My hunch is that the less-formal nature of business casual will allow for a light grey suit colour. I also think a light grey would be a clever alternative to a charcoal suit for weddings in the summer.

Thanks for any feedback.


----------



## Cruiser (Jul 21, 2006)

Most of the suits that I see that come across as a light grey are either a glen plaid or tick weave, something along those lines. They appear as a solid light grey from a distance but the patterns are visible up close. Personally I would prefer this over a solid light grey suit and would find it acceptable for business in the summer.

Cruiser


----------



## Rossini (Oct 7, 2007)

Yes, it's fine for both!


----------



## JibranK (May 28, 2007)

Light grey suit with a black/charcoal knitted tie, polished black shoes and a white shirt is a very sleek look for weddings or the office.


----------



## jackmccullough (May 10, 2006)

Yes and yes. I'd say go for it, although I'd favor a colored tie, striped or paisley.

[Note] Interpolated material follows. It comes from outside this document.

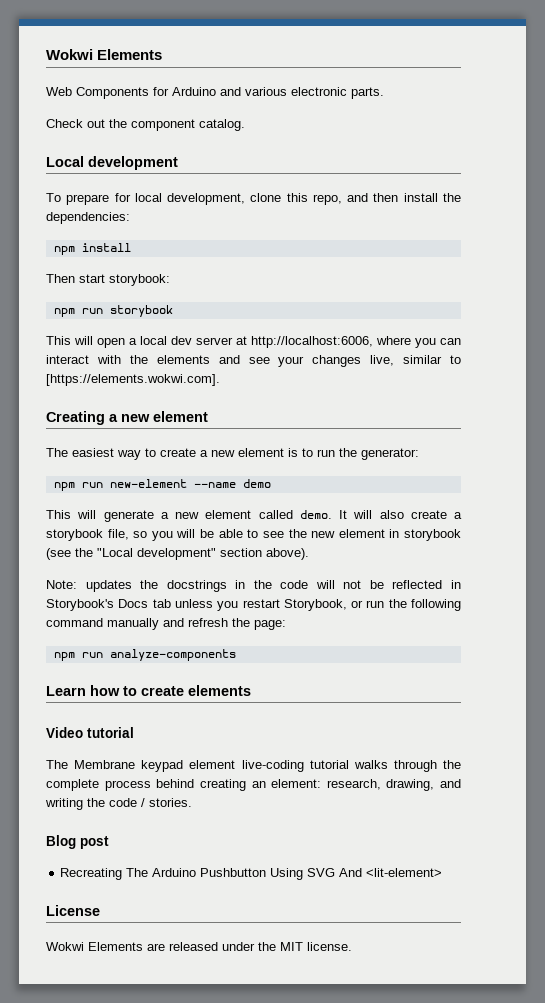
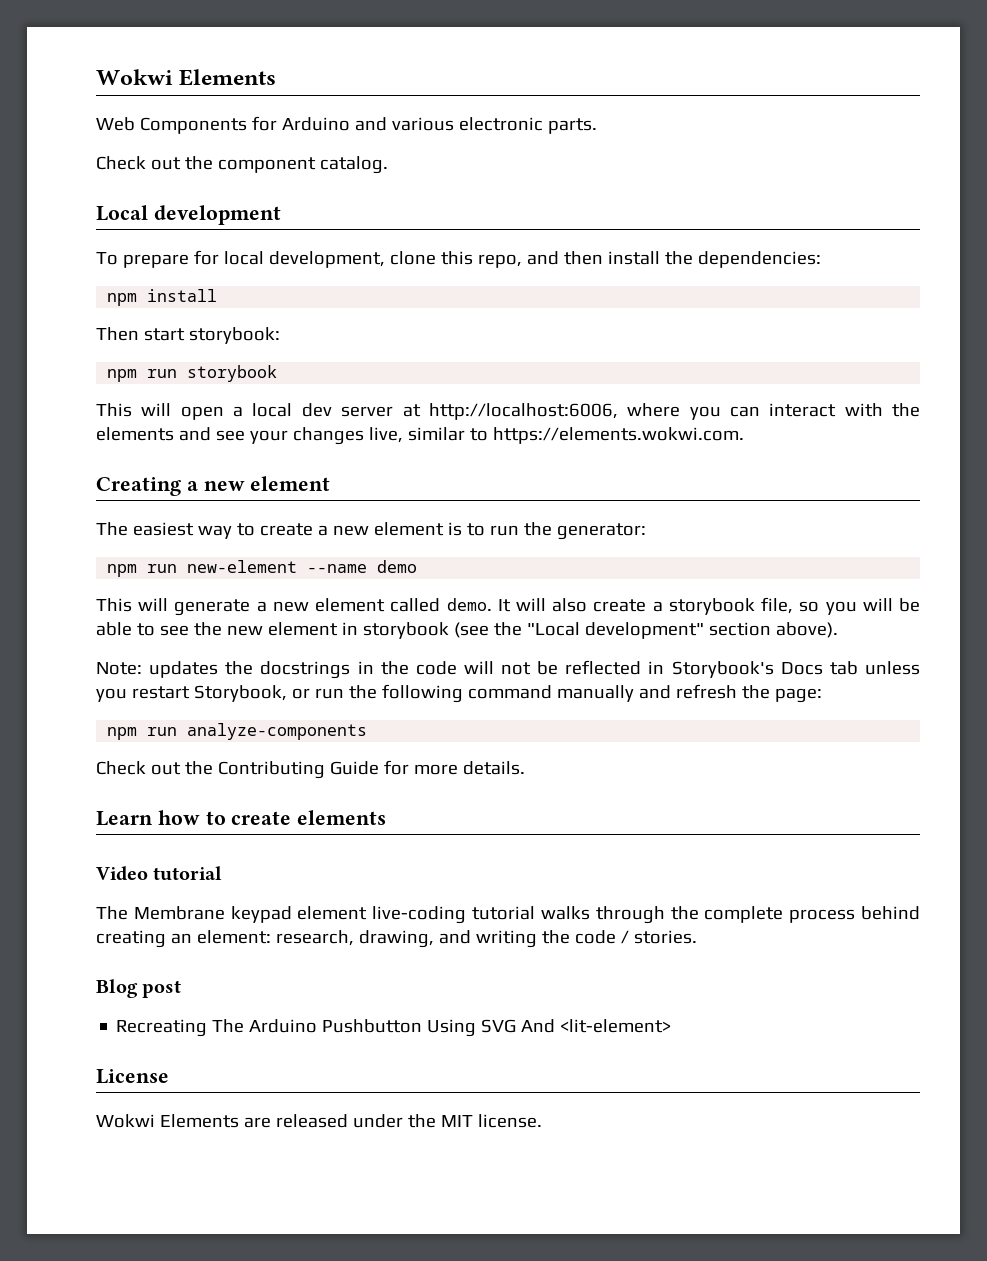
[46,374,220,386] [https://elements.wokwi.com]. -> [492,427,744,444] https://elements.wokwi.com.
(236, 655) none -> [96,760,525,779] // Check out the Contributing Guide for more details.

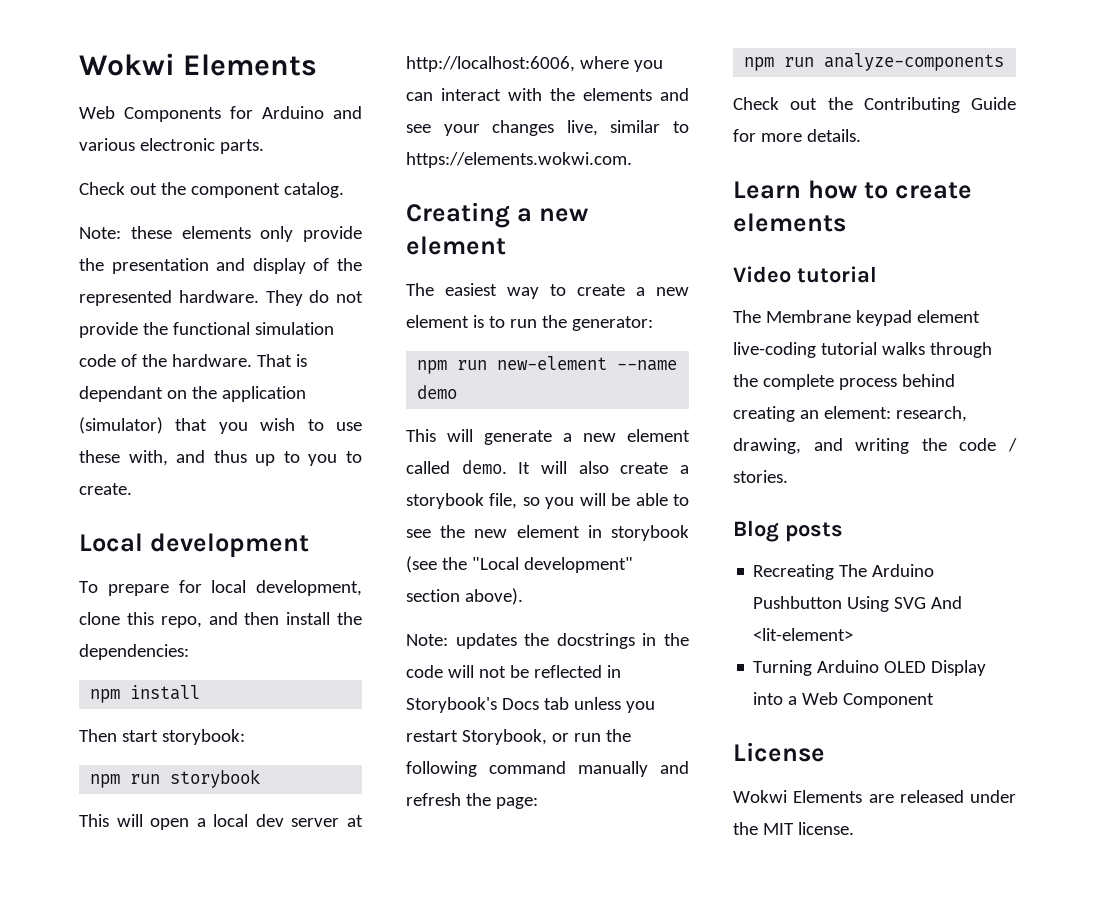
(388, 165) none -> [79,226,362,242] [79,258,362,274] [79,290,363,306] [79,322,334,338] [79,354,307,367] [79,386,306,402] [79,417,362,434] [79,450,362,466] [79,483,132,495] // Note: these elements only provide the presentation and display of the represented hardware. They do not provide the functional simulation code of the hardware. That is dependant on the application (simulator) that you wish to use these with, and thus up to you to create.
[142,980,182,998] post -> [785,522,843,542] posts
(672, 1026) none -> [753,660,987,676] [753,692,935,708] // Turning Arduino OLED Display into a Web Component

Oh yeah, and although you say a tie is optional in your work environment, in my view a tie is not optional when you're wearing a suit.


----------



## dfloyd (May 7, 2006)

*I have three light grey suits....*

all of which are suitable for the office and other functions. One is a grey POW plaid with a lt blue deco stripe, a solid lt gey, and a light grey stripe. They go well with a variety of shirts and ties. I also wear them with spectators (black& white and chestnut and white), antique tan C&J Weymouth, and black shoes. I wear pink and blue shirts with constrasting collars and cuffs, lavender shirts, navy and lt blue stripe shirt- there is no end to combinations which are appropriate for lt grey. A perfect summer suit.


----------



## TheWardrobeGirl (Mar 24, 2008)

I agree, yes and yes! I only recently became a fan of the lighter grey suits...2 I particularly like are light grey herringbone and light grey sharkskin...I think adding a little texture to the grey makes it a bit less blah


----------



## ChicagoMediaMan-27 (Feb 23, 2008)

I agree with everyone. Light tan shoes look amazing with a light gray suit.


----------



## dfloyd (May 7, 2006)

*The wardrobe girl just reminded me....*

I have a lt grey sharkskin also. Maybe I'll wear it to dinner tonight.


----------



## ilikeyourstyle (Apr 24, 2007)

ChicagoMediaMan-27 said:


> I agree with everyone. Light tan shoes look amazing with a light gray suit.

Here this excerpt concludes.